宅建業者が免許換えをして、新しく免許を与えた免許権者(国土交通大臣または都道府県知事)は、その業者に免許を交付したら、遅滞なく、その旨を「従前の(古い方の)免許を与えていた免許権者」に通知しなければならない、というルールがあるんです。
- 例: 宅建業者A社が、東京都知事免許から大阪府知事免許へ免許換えをした場合。新しく免許を与えた大阪府知事は、古い方の免許を与えていた東京都知事に対して、「A社さんに、うちが新しく免許を出しましたよー!」と、遅滞なく通知しなければなりません。
行政同士でもちゃんと連絡を取り合っているんですね!これによって、「あの業者はもううちの管轄じゃなくて、○○知事(大臣)の管轄になったんだな」って、古い免許権者も把握できるわけですね。

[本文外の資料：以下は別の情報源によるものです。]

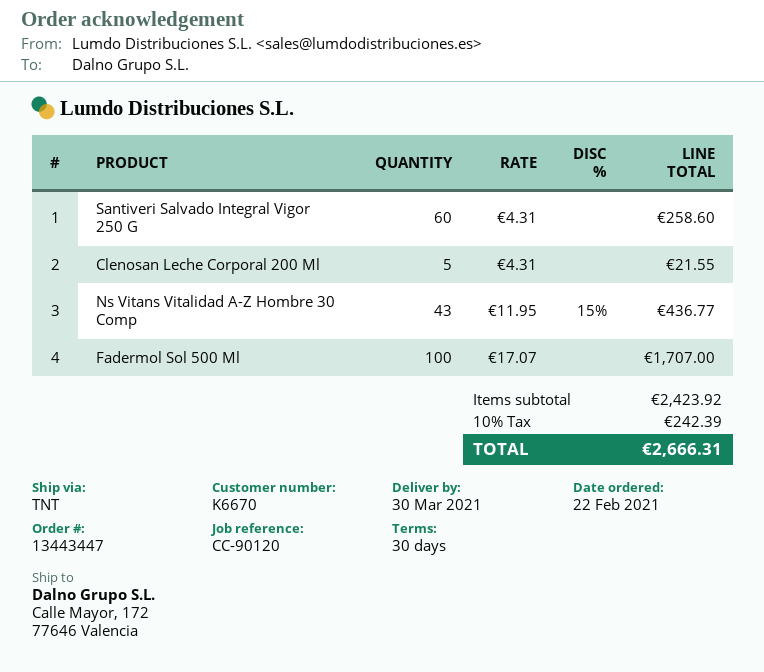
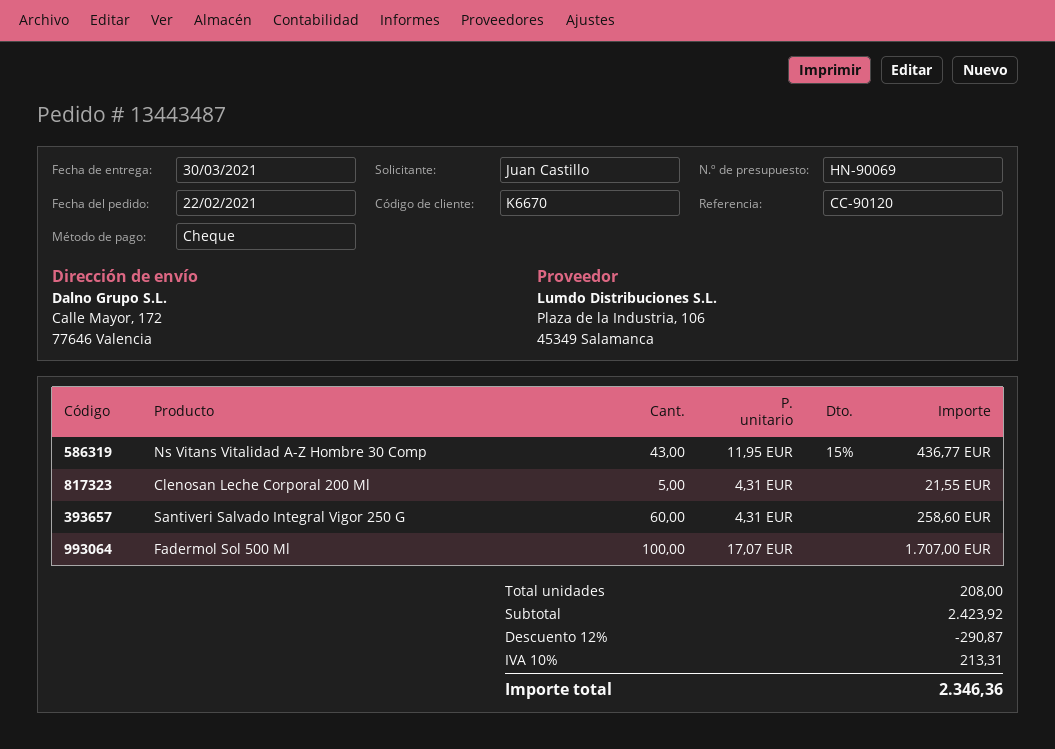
order number: 13443447 -> 13443487
discount: none -> 12% = 290.87
tax: 10% = 242.39 -> 10% = 213.31
total: 2666.31 -> 2346.36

スムーズな情報管理のための大切なルールです。
免許換えとセットで必要な手続きは?(名簿変更・書換え交付などへの言及)
さて、「免許換え」は免許権者が変わる場合の大元の手続きですが、これに伴って、他にもやらなければならない手続きがあることを忘れてはいけません。
事務所の移転や増設・廃止が免許換えの原因になることが多いわけですから、当然、宅建業者名簿の記載事項(事務所の所在地や名称、場合によっては商号や代表者、専任宅建士など)にも変更が生じているはずですよね?
ですから、免許換えの申請と併せて、あるいは前後して、以下の手続きも必要になるケースがほとんどです。
- 宅建業者名簿の変更届出: 変更があった日から30日以内に!(義務)
- 免許証の書換え交付申請: 免許証記載事項に変更があれば、変更届出と同時に!(義務)
- 従前の免許証の返納: 新しい免許を受けたら遅滞なく!(義務)
免許換えは、これらの関連手続きと一連の流れで行われることが多い、と理解しておくと良いですね!どの手続きが、いつまでに、どこに対して必要なのか、しっかり整理しておくことが大切です。
免許換えの手続き自体、新規免許申請と同じように、申請書の作成や様々な添付書類(会社の定款や登記簿謄本、役員や専任宅建士の証明書類、事務所の写真や図面など)の準備が必要です。
手数料も新規申請と同額(33,000円 ※2025年4月現在)かかります。時間も手間もかかる手続きなので、免許換えが必要になりそうな場合は、早めに準備を進めることをお勧めします!
まとめ
今回は、宅建業の「免許換え」について、どんな時に必要で、どうやって手続きするのか、そして免許換え後の注意点などを解説しました!事務所の状況が変わったときに必要になる重要な手続き、理解していただけましたでしょうか?
免許換えは、免許の更新とは違うルール(特に有効期間!)があったり、申請先がケースによって異なったりと、少しややこしい部分もありますが、基本を押さえれば大丈夫!試験でも実務でも役立つ知識なので、しっかり復習しておきましょうね!
最後に、免許換えの重要ポイントをおさらいです!
- 免許換えとは: 事務所の設置状況変更により、免許権者(知事⇔大臣、知事→別の知事)が変わる場合に、新しい免許権者から免許を受け直す手続き。
- 申請先:
- 新しく知事免許になる場合 → その知事に直接申請。
- 新しく大臣免許になる場合 → 本店所在地の知事を経由して申請。
- 有効期間: 新しい免許を受けたその時から新たに5年間!(更新とは違う!)
- 従前の免許: 新しい免許を受けた時点で効力を失う。古い免許証は遅滞なく返納(義務)。
- 免許権者間の通知: 新免許権者は、旧免許権者に遅滞なく免許交付の旨を通知(義務)。
- 関連手続き: 名簿変更届出(30日以内)、免許証書換え交付(必要な場合、変更届出と同時)、旧免許証返納(遅滞なく)なども忘れずに!

宅建業者として活動していく上で、事務所の変更は起こりうることです。その際に慌てないためにも、免許換えのルールをしっかり理解しておくことが大切ですね!